Llama's Paradox: Hardcore Inference Attack on Llama.cpp

This is my debut of one hour *(*and twenty minutes) presentation at ZeroCon 25 when I was 15 years-old (11 April, 2025), on a Llama.cpp RPC memory exploitation research I did. (My 10k words writeup: Llama's Paradox).

I made this 75 pages slides in two weeks everyday after school in the library (my roommates thought I sneak out every night since they thought I went missing from 3 p.m. to 11 p.m). I landed in Seoul alone, did the presentation then flown back to the states. (I did met very nice people and tried some best Korean Barbecue I ever had.)

I was pretty anxious on the trip from New York City to Seoul, because I never had the chance to actually run the presentation at school because of how long the things was, and I was still finishing up the slides at the airport. But the good thing is have my speaker notes with me, and here are them, hope it tells a good story:)

Ruikai: Thank you so much for the introduction (referring to the host). Before I start, I just want to say thanks you to every one for coming! I am so honored to be here, and wow, there are a lot of people!

Before we start, I want to play a little hand-raising game.

If you've ever done research on binary exploitation, please raise your hands
If you know of Llama.cpp, please raise your hands

Just as what the title tells you, this is "Hardcore Inferencing Attack: Unraveling Llama.cpp's RPC Heap Puzzle." I'll tell you about my whimsical experience turning a heap overflow, caused by a tensor misoperation, into RCE in a Llama.cpp distributed inferencing server.

And talking about this whimsical experience, as whimsical as it is, however, I did stumble.

Within the first week, deep diving into Llama.cpp RPC's memory internals, I found exactly nothing.

I was lucky enough to discover a constrained heap overflow in the tensor operation implementation on the third week. However, because of the project's unique memory layouts, custom heap logics, and multi-layered runtime security checks, it was extremely difficult to escalate it into anything meaningful.

From this speech, you will see how I used a novel exploit methodology that's only using CTFs and how it’s able to turn the situation a bit. Later, you will see how it comes with more setbacks and more complex situations.

With six straight hours of GDB’ing, fortunately, we were able to construct an exploit with countless setbacks, obstacles, snags, and a tangled paradox of memory state and object-free. The exploit found its own way out of the heap maze through nothing but Llama.cpp RPC’s weird behaviors, unpredictable object layouts, whimsical exploitation approach and working-with-what-you-got.

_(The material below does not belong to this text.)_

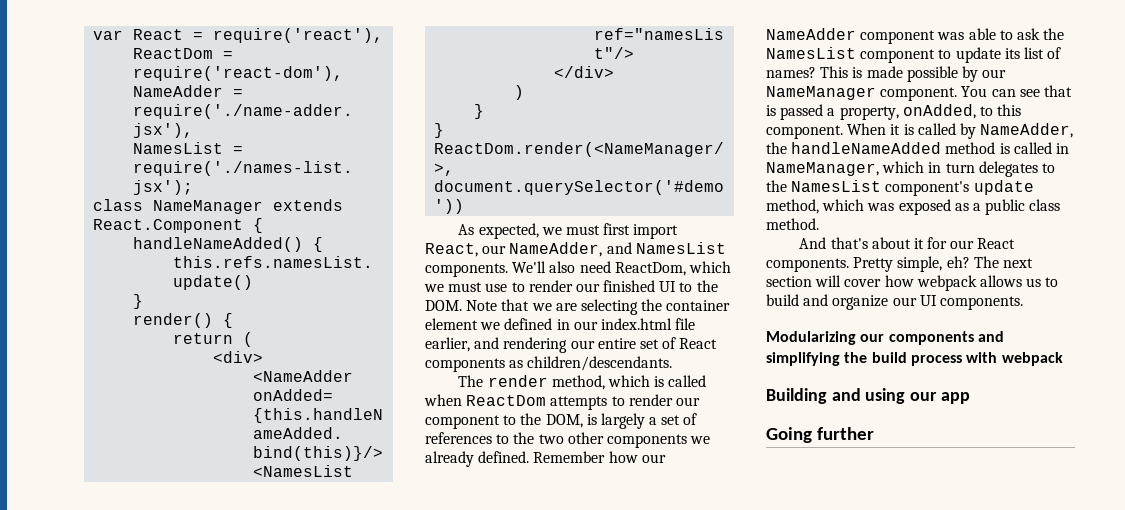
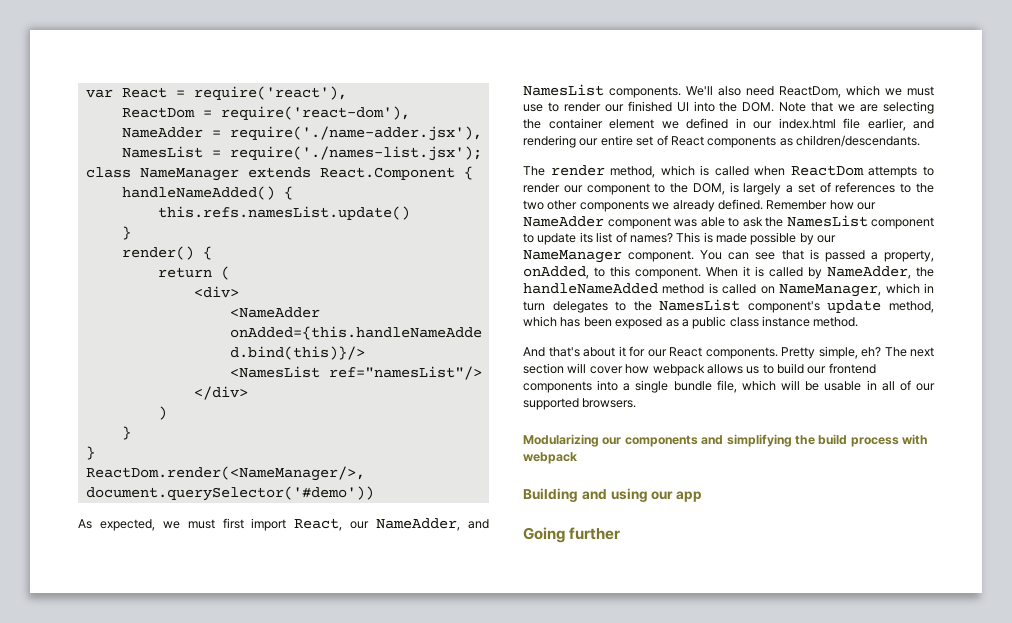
[679,282,693,292] to -> [693,101,715,112] into
[1055,143,1069,154] in -> [760,286,775,294] on
[867,203,895,211] was -> [560,317,612,327] has been
(1061, 205) none -> [762,316,810,327] instance
[803,294,1023,310] and organize our UI components. -> [807,363,876,374] [523,380,935,393] [523,398,637,410] our frontend components into a single bundle file, which will be usable in all of our supported browsers.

At some certain point in this speech, you will experience an awe moment where one single line of code, was able to solve two major “paradoxes” in the exploitation journey! Let's get started.

Ruikai: A little bit about who I am. I'm Ruikai Peng, people know me as retr0reg. I am a 15-year-old freshman in high school, also a boring security researcher, mostly in AI/ML.

I have over 20 CVEs, had found RCEs in ML frameworks like Transformer, TensorFlow, Llama.cpp, from Evernote Electron client RCE, to ROP'ing Tenda routers, and other small interesting bugs that I can’t really talk about, as governmental… I've been also working on security automation. You can see me in Hugging Face’s security scanners.